__Problem to work on__.
Would you reproduce exactly, and only, the lines starting at the one with "font-weight: none ->" and ending at the last line of the data, with both included? Leave the pictures out.
[Start of Attachment]
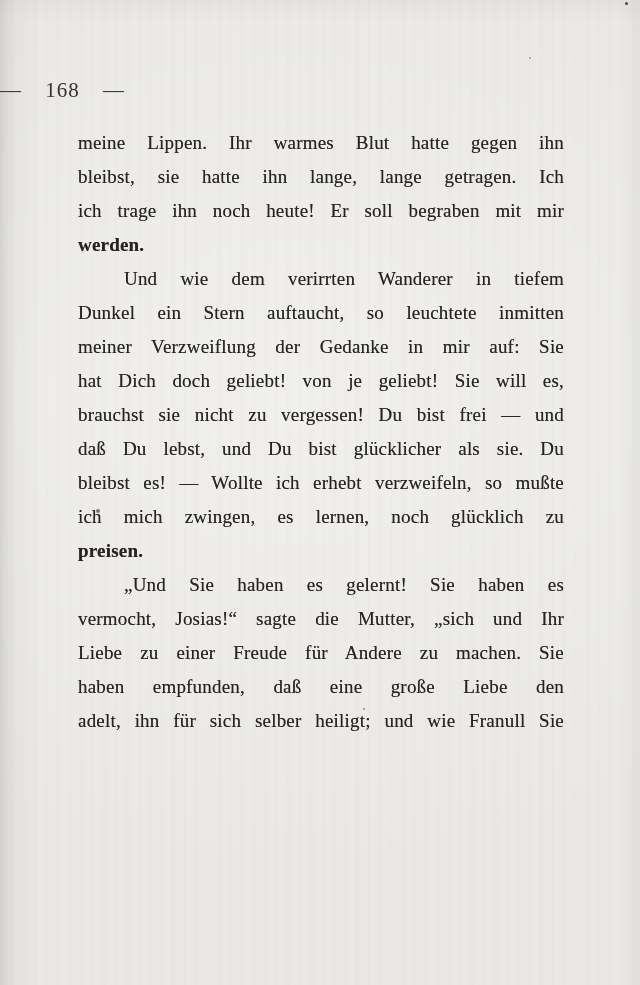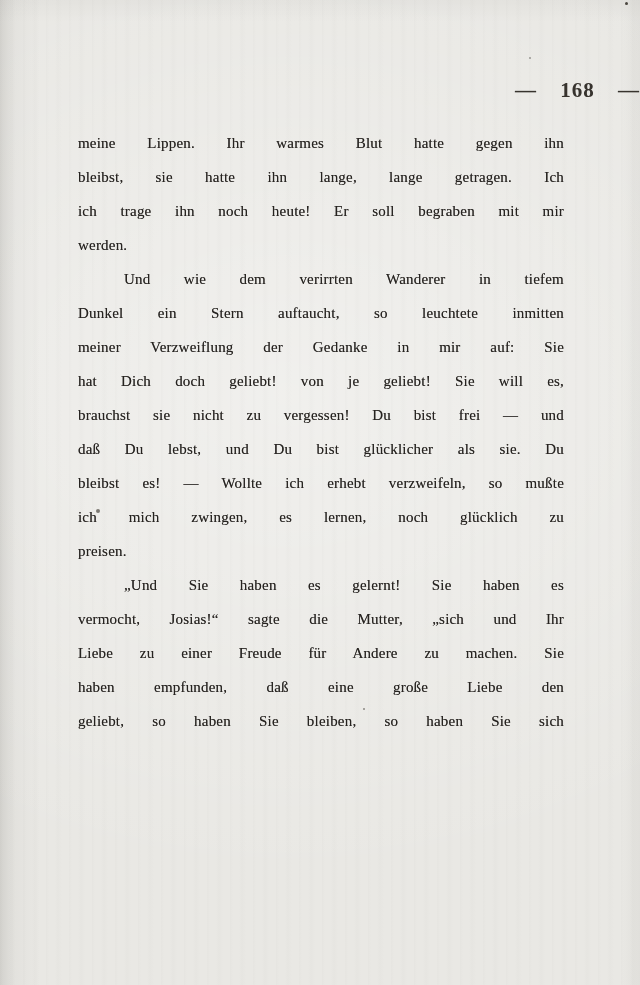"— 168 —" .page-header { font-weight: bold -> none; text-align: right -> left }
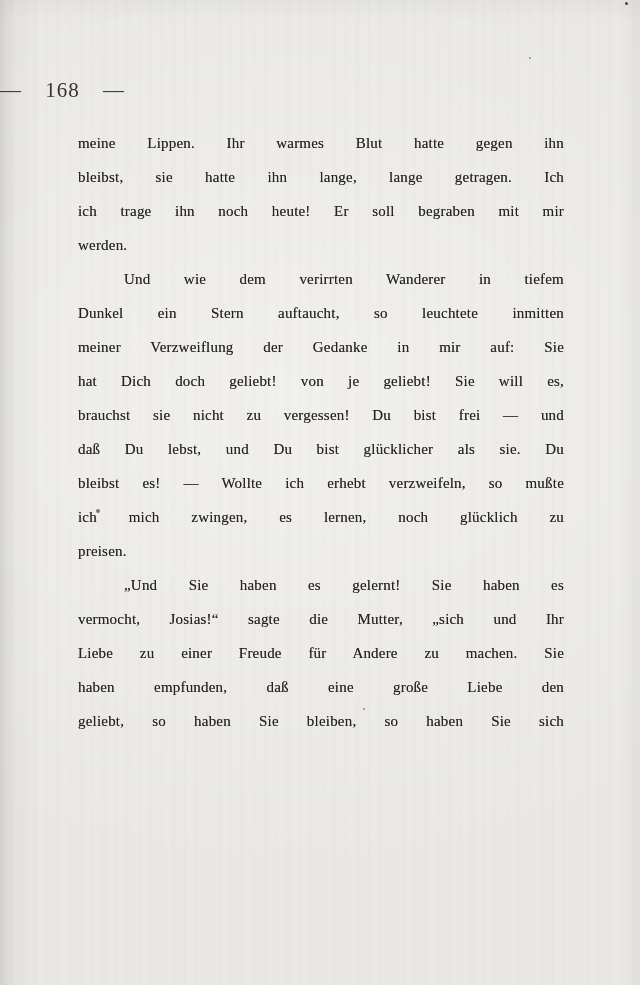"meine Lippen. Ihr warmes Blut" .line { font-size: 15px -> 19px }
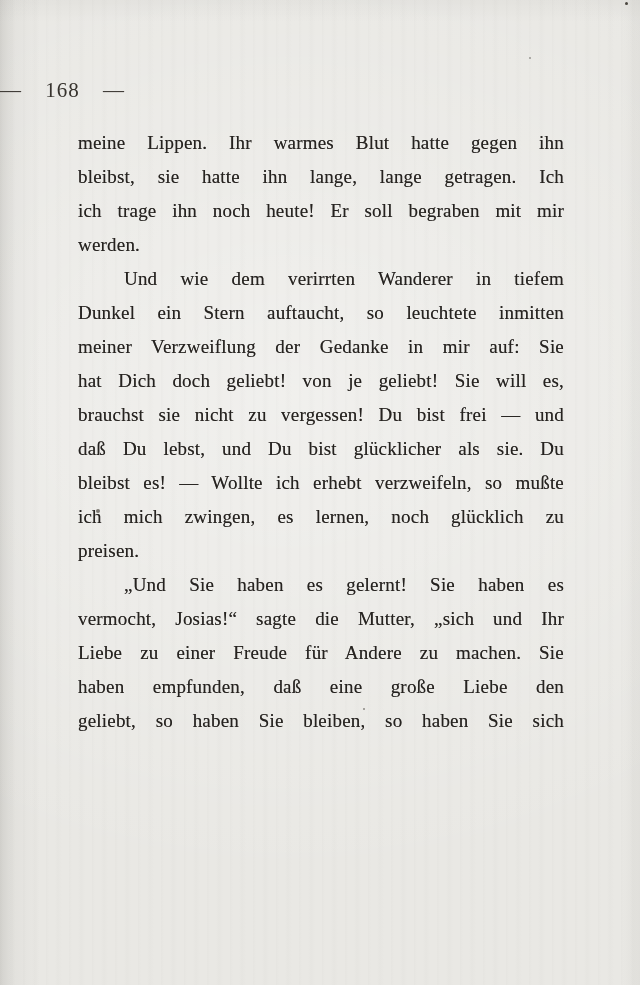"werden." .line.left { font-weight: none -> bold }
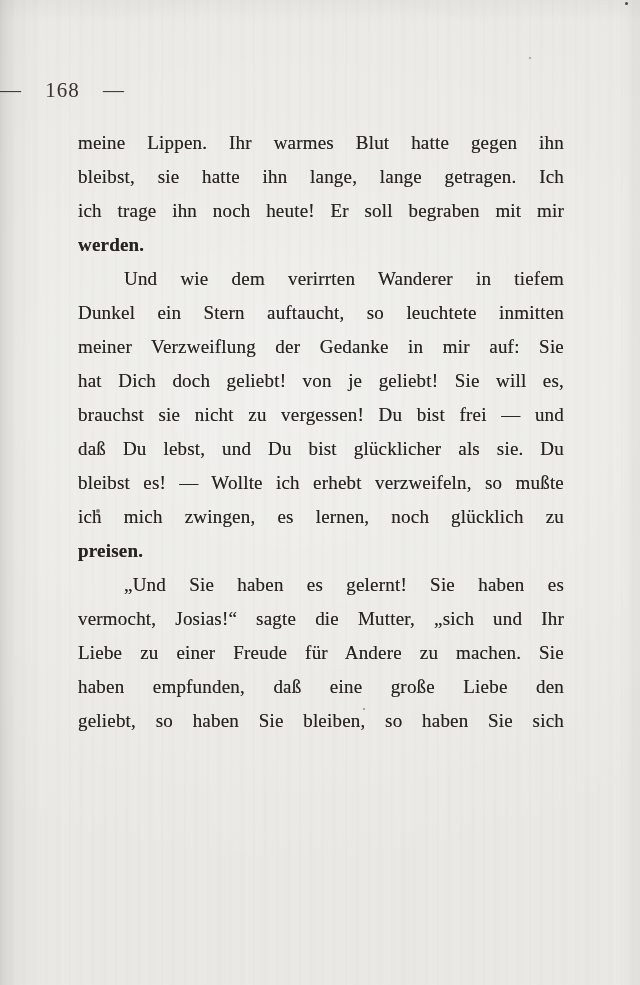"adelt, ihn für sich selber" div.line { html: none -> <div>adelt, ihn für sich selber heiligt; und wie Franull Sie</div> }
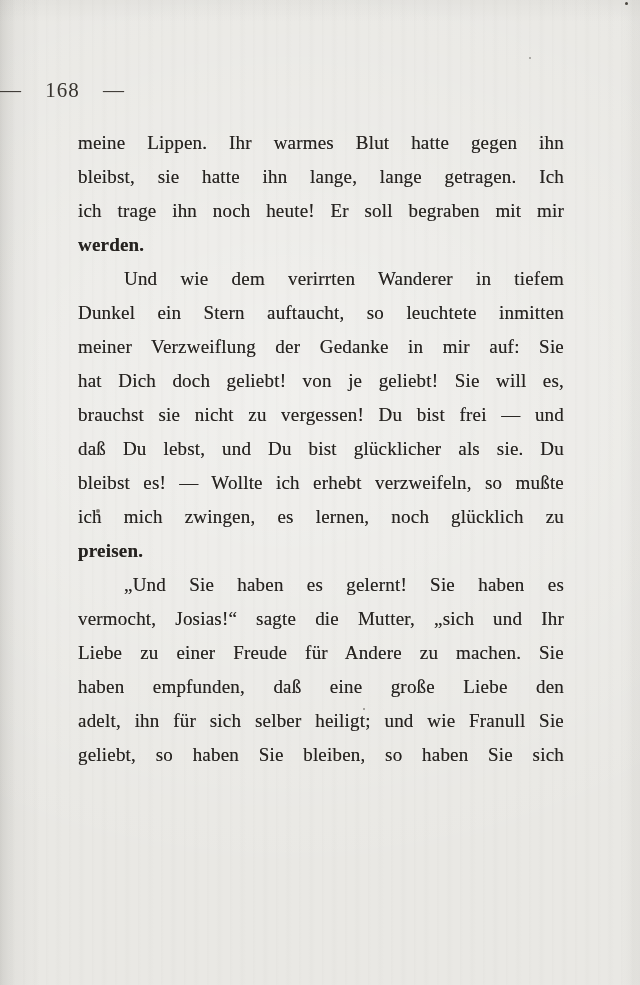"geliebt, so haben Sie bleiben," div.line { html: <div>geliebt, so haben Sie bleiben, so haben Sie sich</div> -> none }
[End of Attachment]
__Answer to this exercise__.
"werden." .line.left { font-weight: none -> bold }
"adelt, ihn für sich selber" div.line { html: none -> <div>adelt, ihn für sich selber heiligt; und wie Franull Sie</div> }
"geliebt, so haben Sie bleiben," div.line { html: <div>geliebt, so haben Sie bleiben, so haben Sie sich</div> -> none }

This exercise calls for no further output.